ABOUT THIS EXERCISE:
Reproduce, unaltered, the line with "discount: none -> 3% = 92.21" along with every line that follows it in the records, up to the last.
Start of Block
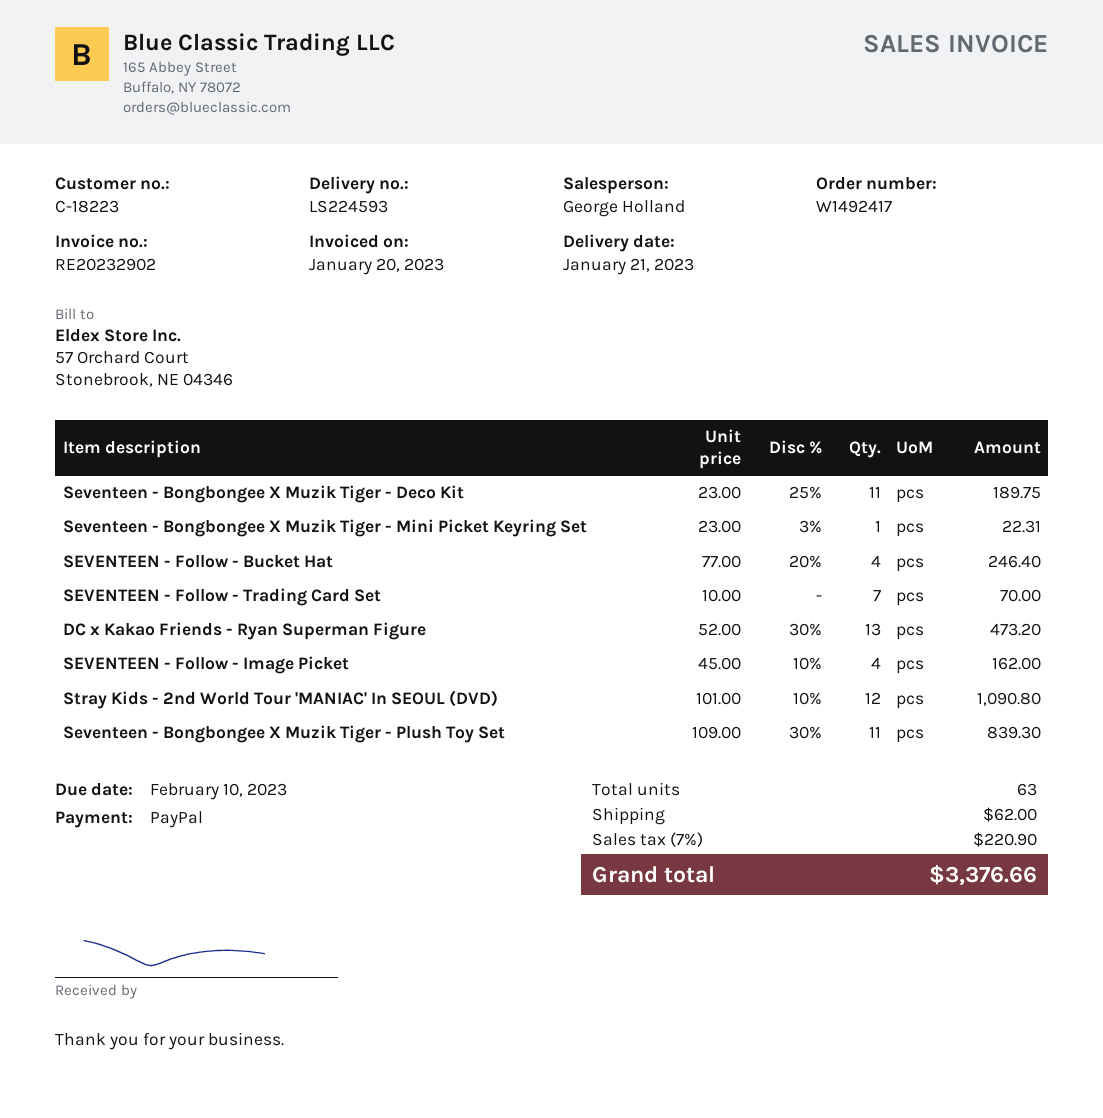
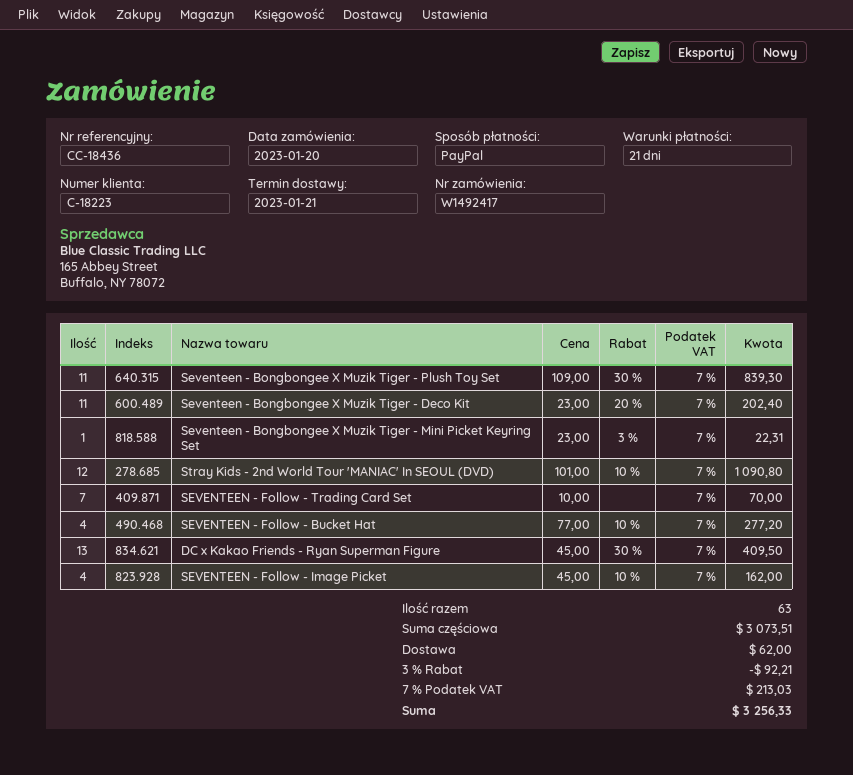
Seventeen - Bongbongee X Muzik Tiger - Deco Kit: 11 x 23.00 - 25% = 189.75 -> 11 x 23.00 - 20% = 202.40
SEVENTEEN - Follow - Bucket Hat: 4 x 77.00 - 20% = 246.40 -> 4 x 77.00 - 10% = 277.20
DC x Kakao Friends - Ryan Superman Figure: 13 x 52.00 - 30% = 473.20 -> 13 x 45.00 - 30% = 409.50
discount: none -> 3% = 92.21
tax: 7% = 220.90 -> 7% = 213.03
total: 3376.66 -> 3256.33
End of Block
WRITTEN SOLUTION:
discount: none -> 3% = 92.21
tax: 7% = 220.90 -> 7% = 213.03
total: 3376.66 -> 3256.33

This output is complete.